We have recently been adding support to the libnvme and MCTP components of Linux that allow out-of-band communication with NVMe storage devices. One of the neat applications of this is to manage device firmware - allowing a BMC to update firmware over an out-of-band (OOB) channel, without any intervention from the host system.

The protocol for the firmware updates is specified by the NVM Express standard, so device support is generally pretty good. As long as the device supports NVMe-MI, out-of-band firmware update should work.

We have published an earlier article covering the background of libnvme and NVMe-MI, but as a brief overview:

Since the firmware update process is just a couple of Administration commands, we can do firmware management over the hardware I2C connection.

One note first: this article describes the low-level mechanisms for performing firmware updates and adjusting communication parameters to improve transfer speeds. Work is currently underway to provide upper-layer components for firmware- and device management, like the OpenBMC NVMe infrastructure. Those components will provide a much more integrated approach to firmware management on NVMe devices.

General MCTP setup๐Ÿ”—

For this to work, we'll need to be able to send MCTP messages to the NVMe device. There are a few background details in our previous MCTP on Linux document, but we've included some specific steps here too.

Firstly, we need to define the hardware connection, by defining an I2C controller as an MCTP-over-I2C interface. This is usually a matter of using the MCTP I2C transport binding format in the I2C controller's device tree node.

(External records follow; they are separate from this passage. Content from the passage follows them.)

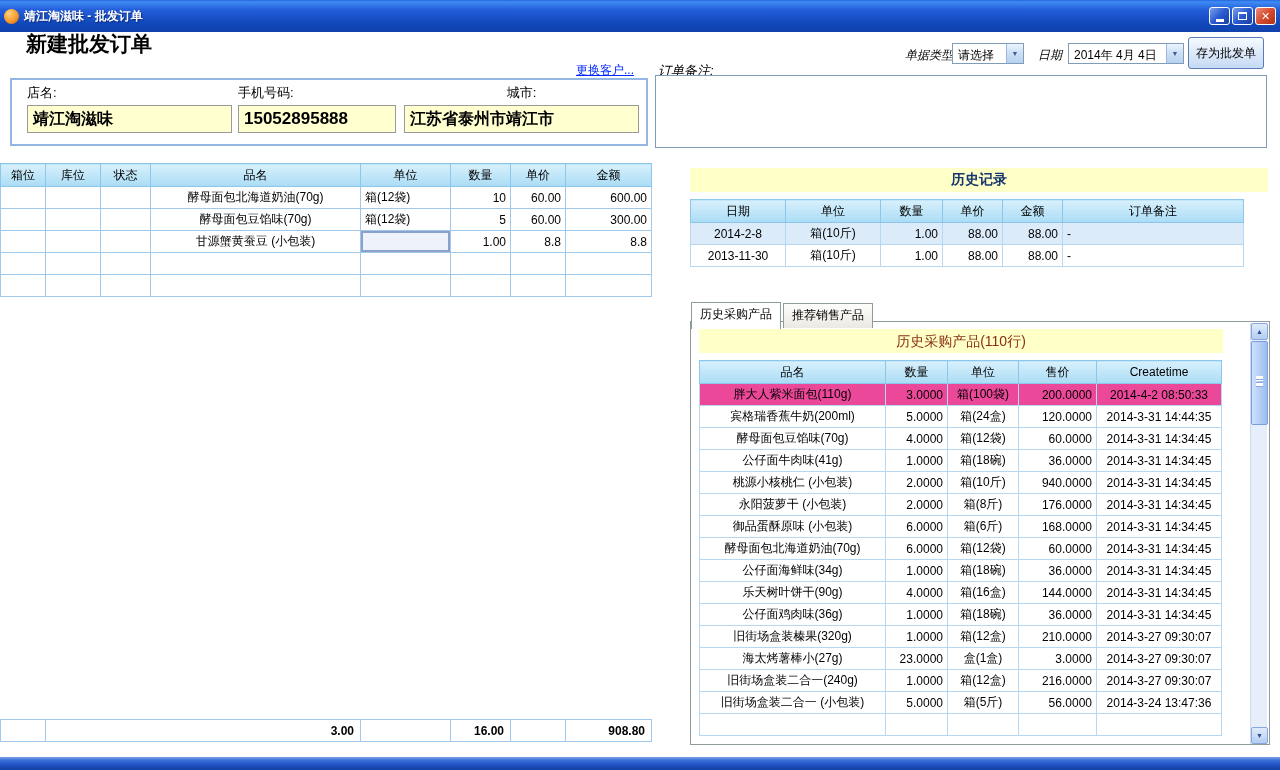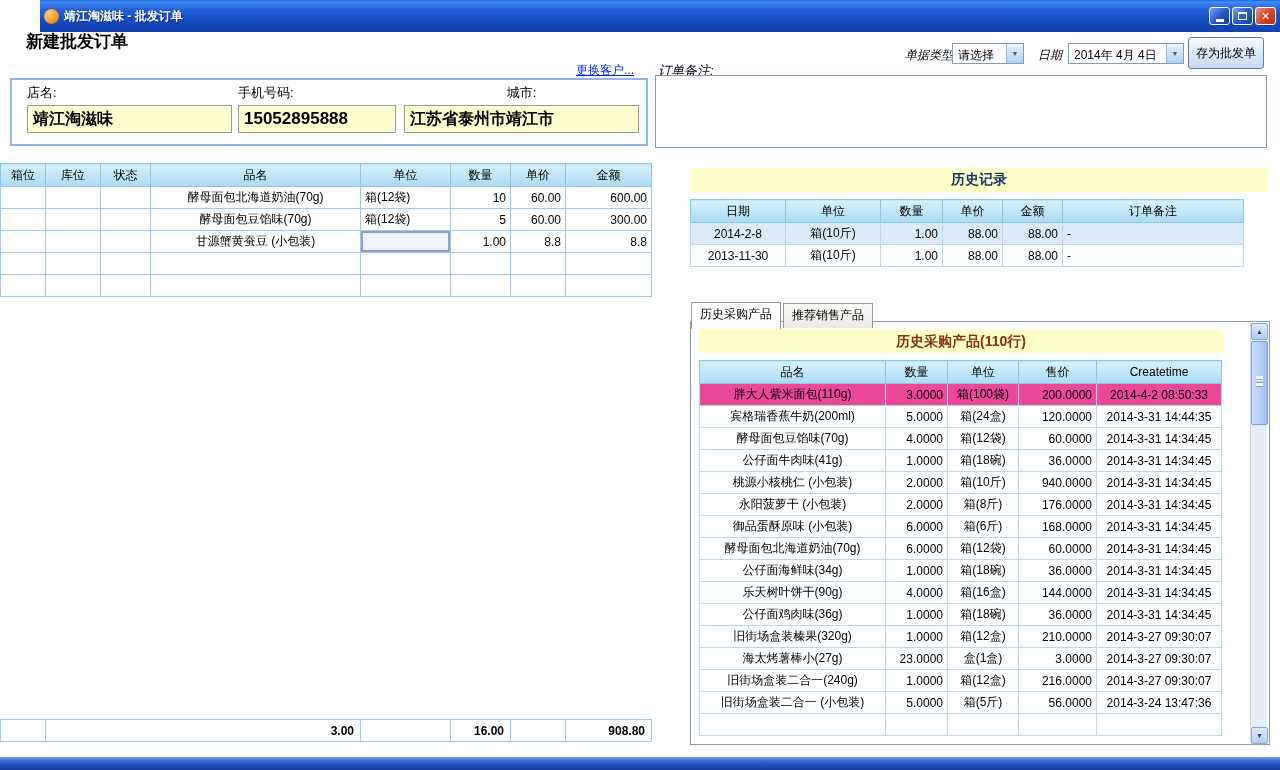"靖江淘滋味 - 批发订单" .titlebar { margin-left: 40px -> none }
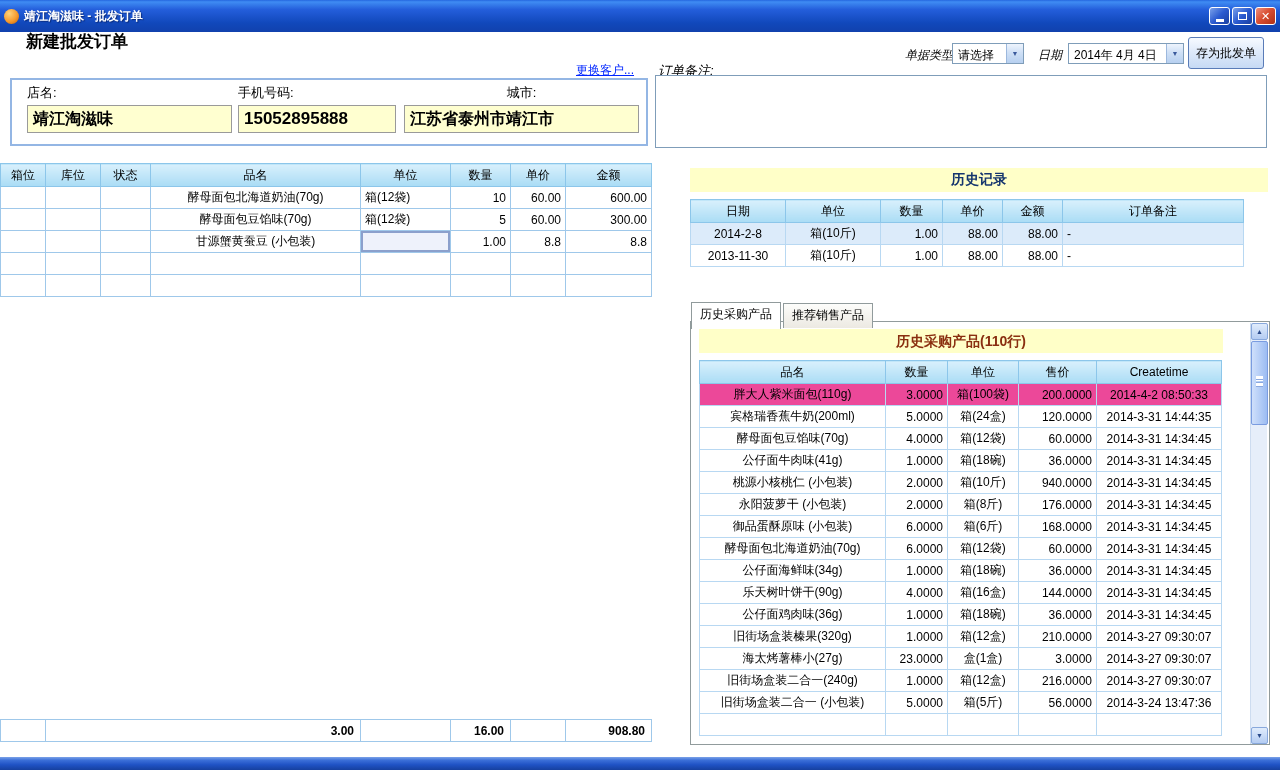"新建批发订单" .page-title { font-size: 17px -> 21px }
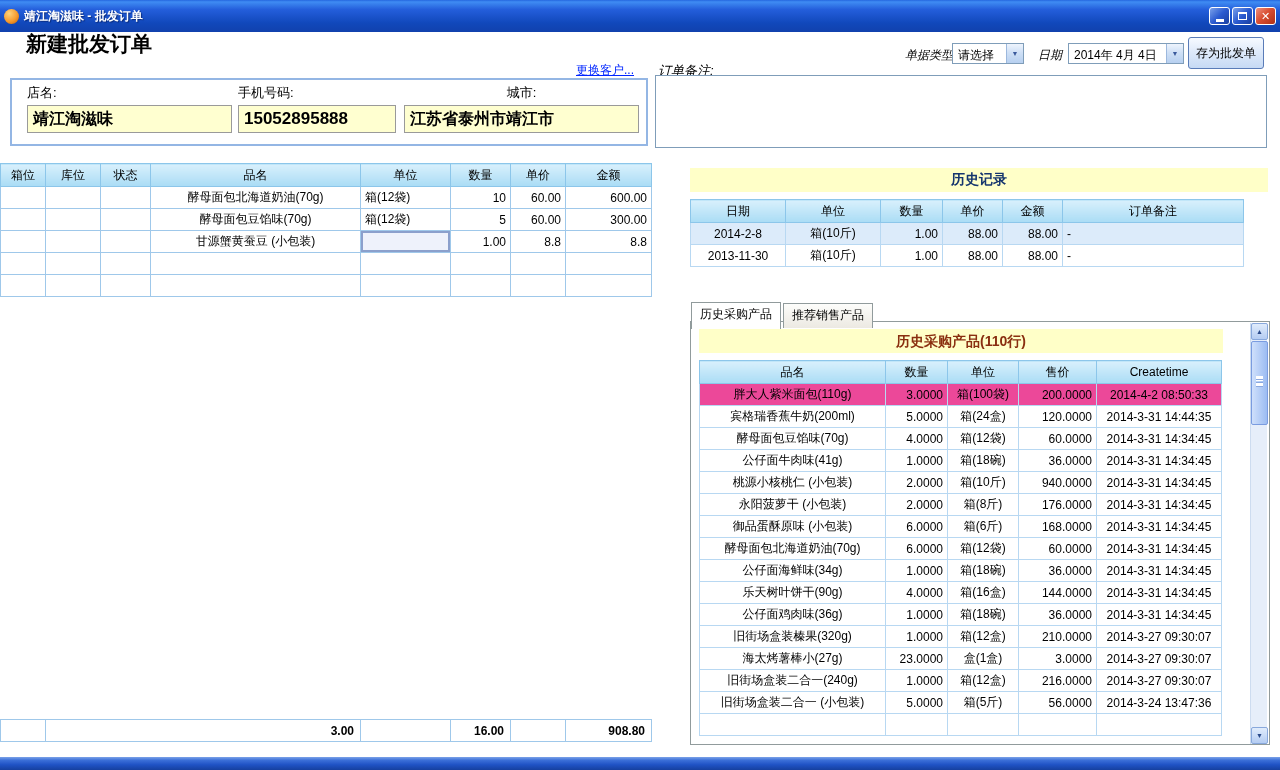"历史采购产品(110行)" .purchase-band { font-weight: bold -> normal }
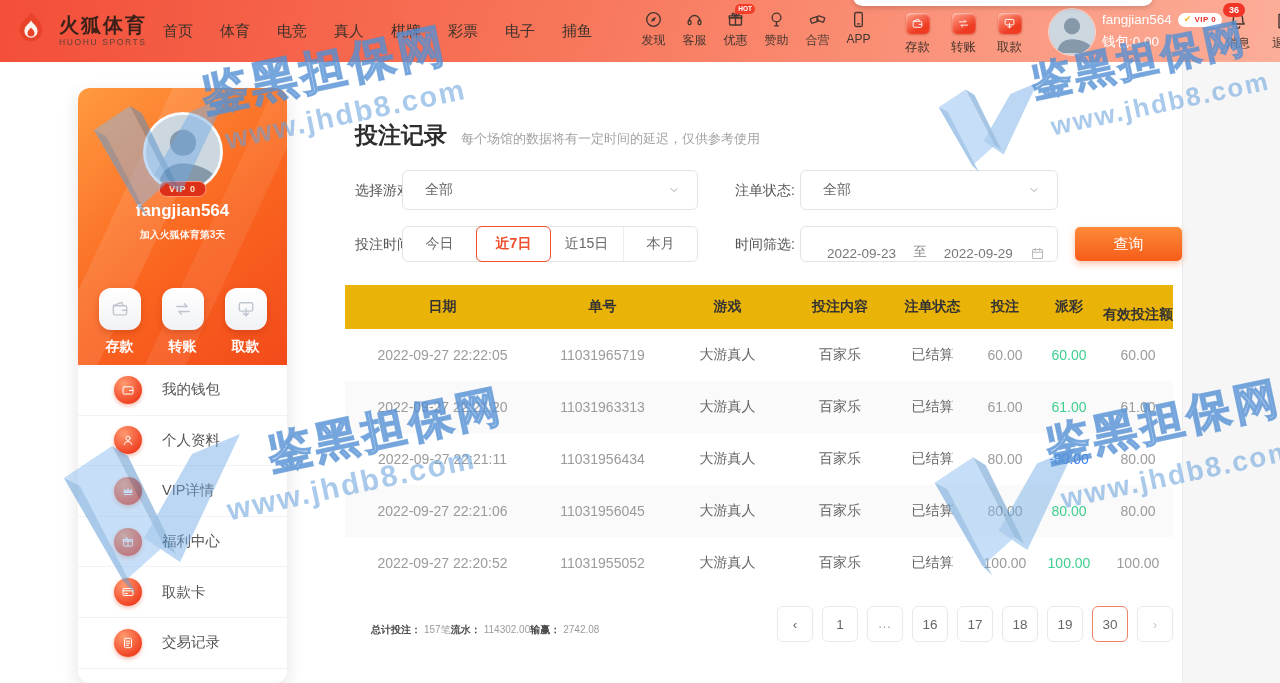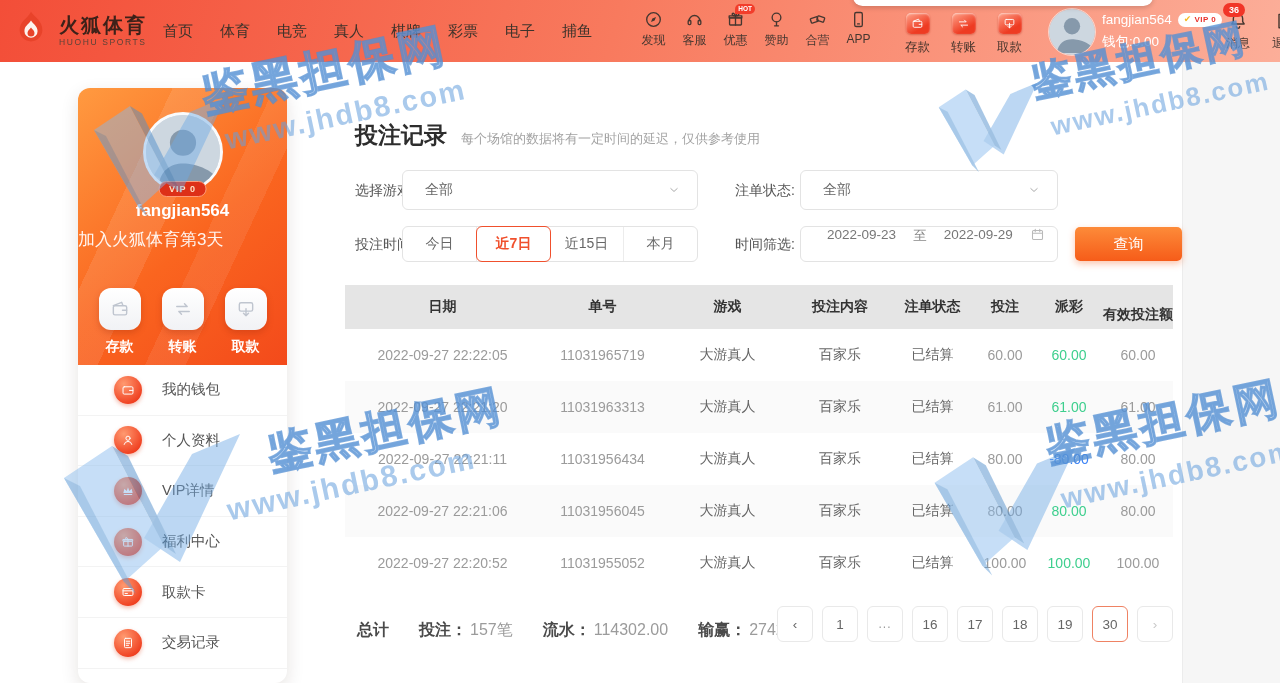"加入火狐体育第3天" .hero-joined { font-size: 17px -> 10px; font-weight: none -> bold; text-align: left -> center }
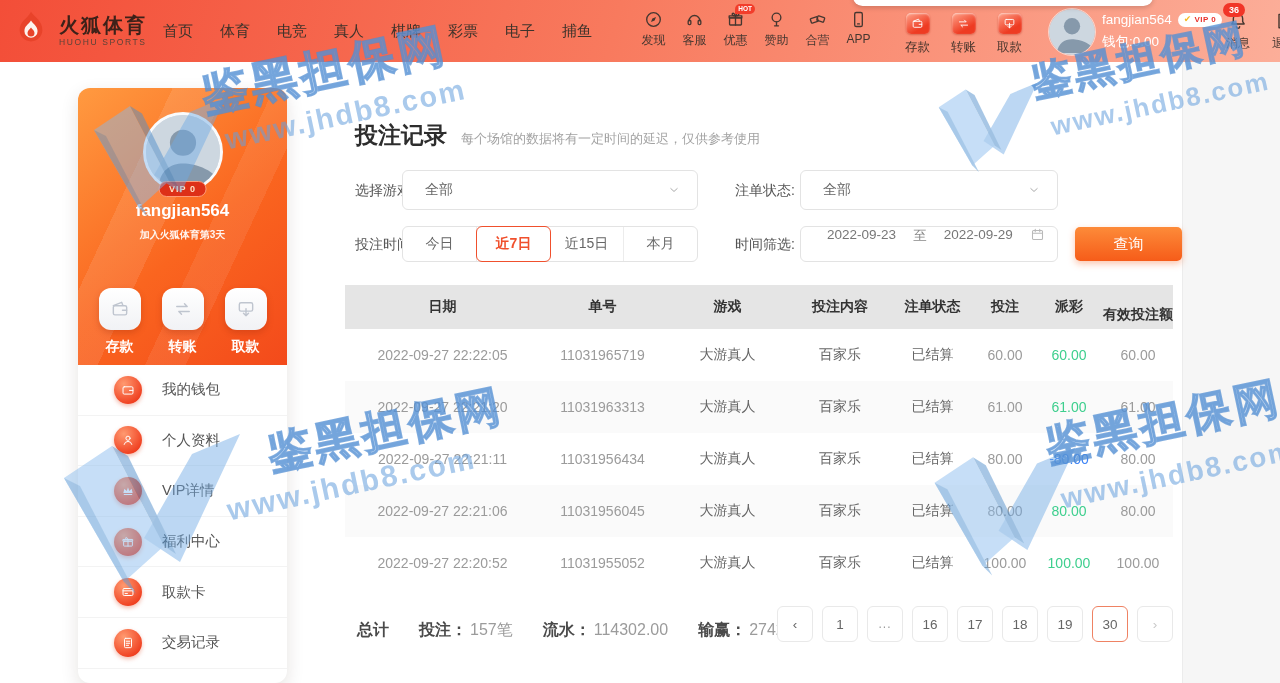"2022-09-23" .date-box { align-items: flex-start -> flex-end }
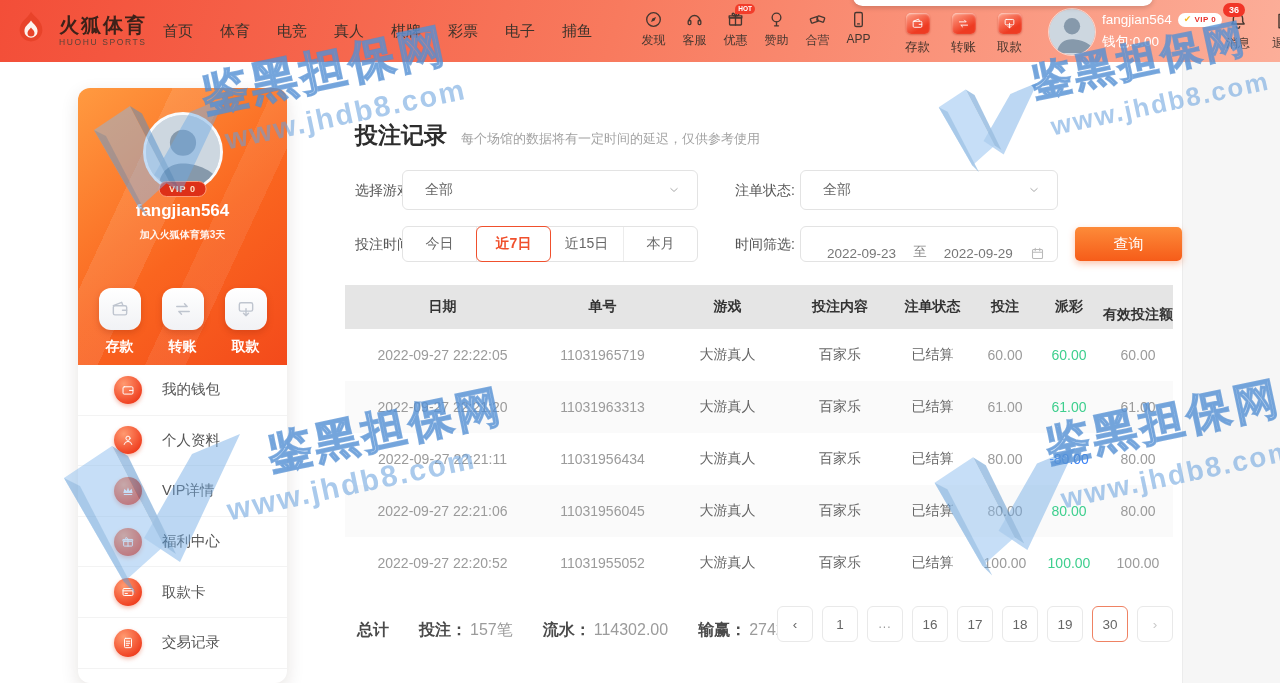"日期" .tbl-head { background: #e5e5e5 -> #eab308 }
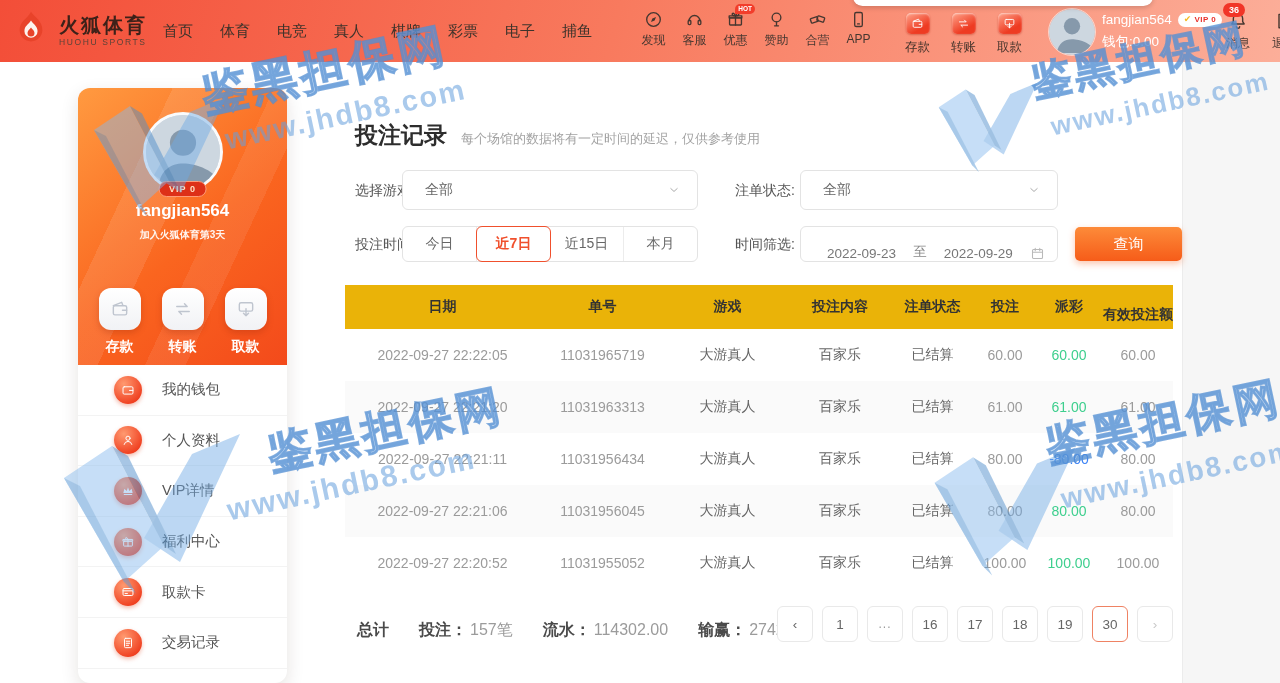"总计" .summary { font-size: 16px -> 10px; gap: 30px -> 0; left: 357px -> 371px }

This would typically look something like:

    i2c6 {
      compatible = "vendor,your-i2c-controller";
      #address-cells = <1>;
      #size-cells = <0>;

      mctp-controller;

      mctp@10 {
        compatible = "mctp-i2c-controller";
        reg = <(0x10 | I2C_OWN_SLAVE_ADDRESS)>;
      };
    };

The mctp-controller and mctp@x nodes define this I2C device as capable of transferring MCTP messages, using a local I2C address of 0x10 in this example, but that is an arbitrary choice. This configuration can be applied to any I2C controller node, as long as the controller driver supports both host- and client modes.

In Linux, this will create a mctpi2cN network interface, where N is derived from the Linux I2C bus number. We use bus 6 on our development hardware, so we'll use that for the examples in this document.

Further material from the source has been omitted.